YOUR OBJECTIVE » Copy each record below faithfully, leaving out images.
....
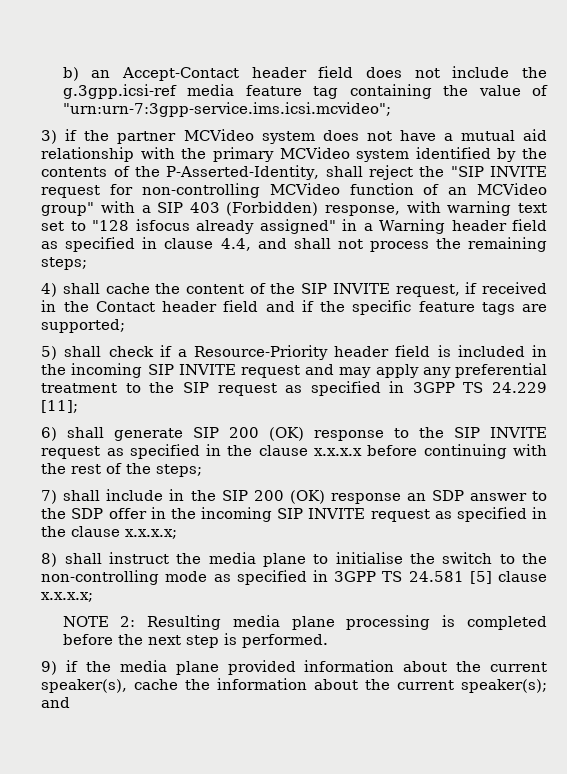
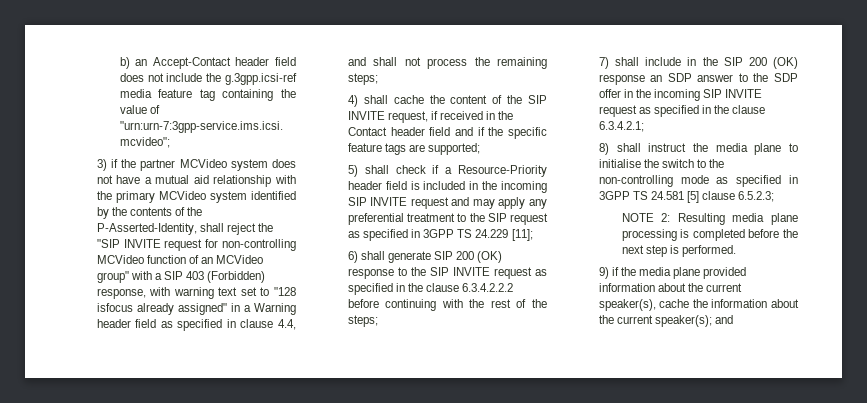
- 6) shall generate SIP 200 (OK) response to the SIP INVITE request as specified in the clause x.x.x.x before continuing with the rest of the steps;
+ 6) shall generate SIP 200 (OK) response to the SIP INVITE request as specified in the clause 6.3.4.2.2.2 before continuing with the rest of the steps;
- 7) shall include in the SIP 200 (OK) response an SDP answer to the SDP offer in the incoming SIP INVITE request as specified in the clause x.x.x.x;
+ 7) shall include in the SIP 200 (OK) response an SDP answer to the SDP offer in the incoming SIP INVITE request as specified in the clause 6.3.4.2.1;
- 8) shall instruct the media plane to initialise the switch to the non-controlling mode as specified in 3GPP TS 24.581 [5] clause x.x.x.x;
+ 8) shall instruct the media plane to initialise the switch to the non-controlling mode as specified in 3GPP TS 24.581 [5] clause 6.5.2.3;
....
ANSWER FOR THIS EXERCISE »
- 6) shall generate SIP 200 (OK) response to the SIP INVITE request as specified in the clause x.x.x.x before continuing with the rest of the steps;
+ 6) shall generate SIP 200 (OK) response to the SIP INVITE request as specified in the clause 6.3.4.2.2.2 before continuing with the rest of the steps;
- 7) shall include in the SIP 200 (OK) response an SDP answer to the SDP offer in the incoming SIP INVITE request as specified in the clause x.x.x.x;
+ 7) shall include in the SIP 200 (OK) response an SDP answer to the SDP offer in the incoming SIP INVITE request as specified in the clause 6.3.4.2.1;
- 8) shall instruct the media plane to initialise the switch to the non-controlling mode as specified in 3GPP TS 24.581 [5] clause x.x.x.x;
+ 8) shall instruct the media plane to initialise the switch to the non-controlling mode as specified in 3GPP TS 24.581 [5] clause 6.5.2.3;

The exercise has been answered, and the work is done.